• **TASK INPUTS**:
+++++
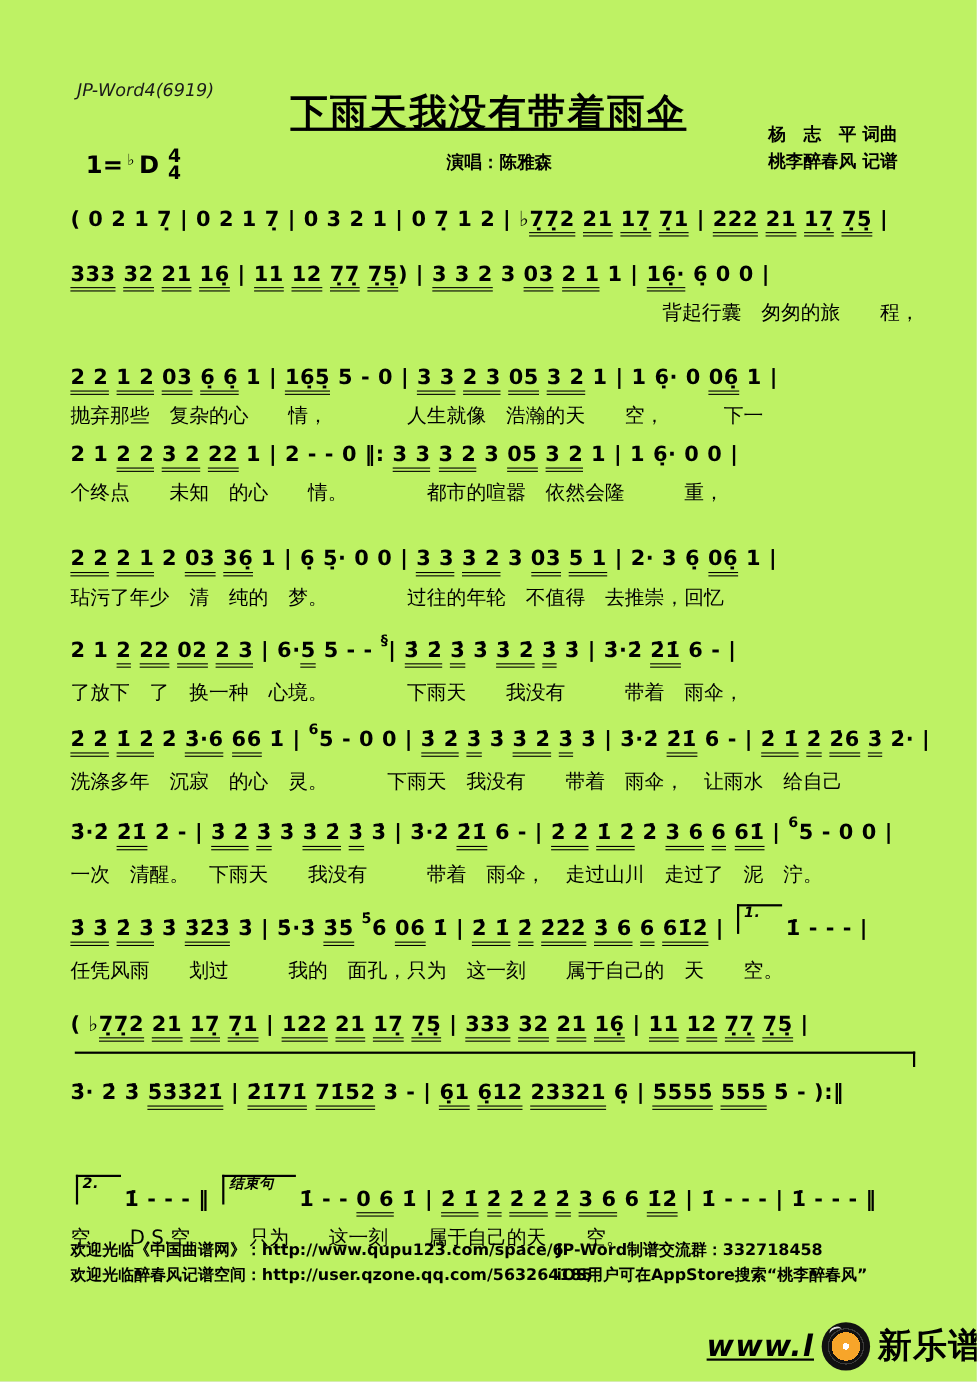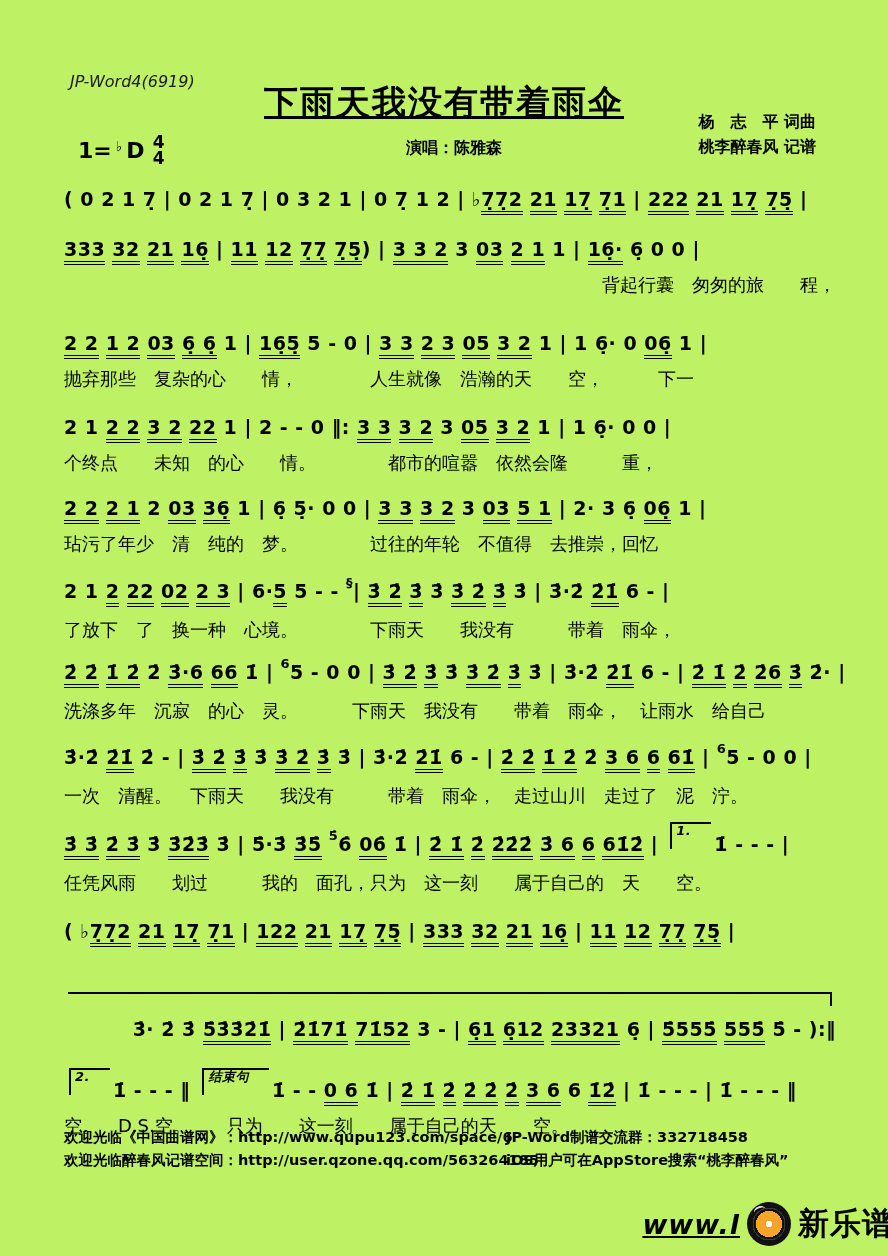--- a/index.html
+++ b/index.html
@@ -19,23 +19,23 @@
   
   .sys{position:absolute;left:64px;right:52px;}
   .notes{font-size:19px;font-weight:bold;white-space:pre;line-height:42px;letter-spacing:.5px;}
   .bm{border-bottom:4px double #000;padding-bottom:1px;}
   .vt{display:inline-block;font-style:italic;font-size:13px;font-weight:bold;
       border-top:2px solid #000;border-left:2px solid #000;
       padding:0 20px 12px 4px;vertical-align:16px;margin:0 3px 0 5px;line-height:1;}
   .sg{font-size:13px;font-weight:bold;position:relative;top:-11px;}
   .lyrics{font-size:18px;white-space:pre;margin-top:4px;line-height:1.2;font-weight:500;}
   .ind2{padding-left:395px;text-align:right;}
-  .sys1{top:178px;} .sys2{top:228px;} .sys3{top:322px;} .sys4{top:406px;}
+  .sys1{top:178px;} .sys2{top:228px;} .sys3{top:322px;} .sys4{top:392px;}
   .sys5{top:487px;} .sys6{top:570px;} .sys7{top:651px;} .sys8{top:736px;}
-  .sys9{top:822px;} .sys10{top:910px;} .sys11{top:1008px;text-align:right;} .sys12{top:1068px;}
+  .sys9{top:822px;} .sys10{top:910px;} .sys11{top:972px;} .sys12{top:1068px;}
   .sys11::before{content:"";position:absolute;top:-16px;left:4px;right:4px;height:12px;
       border-top:2px solid #000;border-right:2px solid #000;}
   
   .footer{position:absolute;top:1126px;left:64px;right:40px;font-size:14.5px;font-weight:600;line-height:1.6;}
   .fl{position:absolute;left:0;top:0;}
   .fr{position:absolute;left:442px;top:0;}
   
   .logo{position:absolute;top:1202px;right:-6px;display:flex;align-items:center;gap:7px;}
   .logo .www{font-style:italic;font-weight:900;font-size:27px;letter-spacing:1px;text-decoration:underline;}
   .disc{width:44px;height:44px;border-radius:50%;position:relative;flex:0 0 auto;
+++++
• **WORK TO COMPLETE**: Only lines containing the string "bold" are needed. Pull each of them out of the records above.

• **EXERCISE RESPONSE**:
   .notes{font-size:19px;font-weight:bold;white-space:pre;line-height:42px;letter-spacing:.5px;}
   .vt{display:inline-block;font-style:italic;font-size:13px;font-weight:bold;
   .sg{font-size:13px;font-weight:bold;position:relative;top:-11px;}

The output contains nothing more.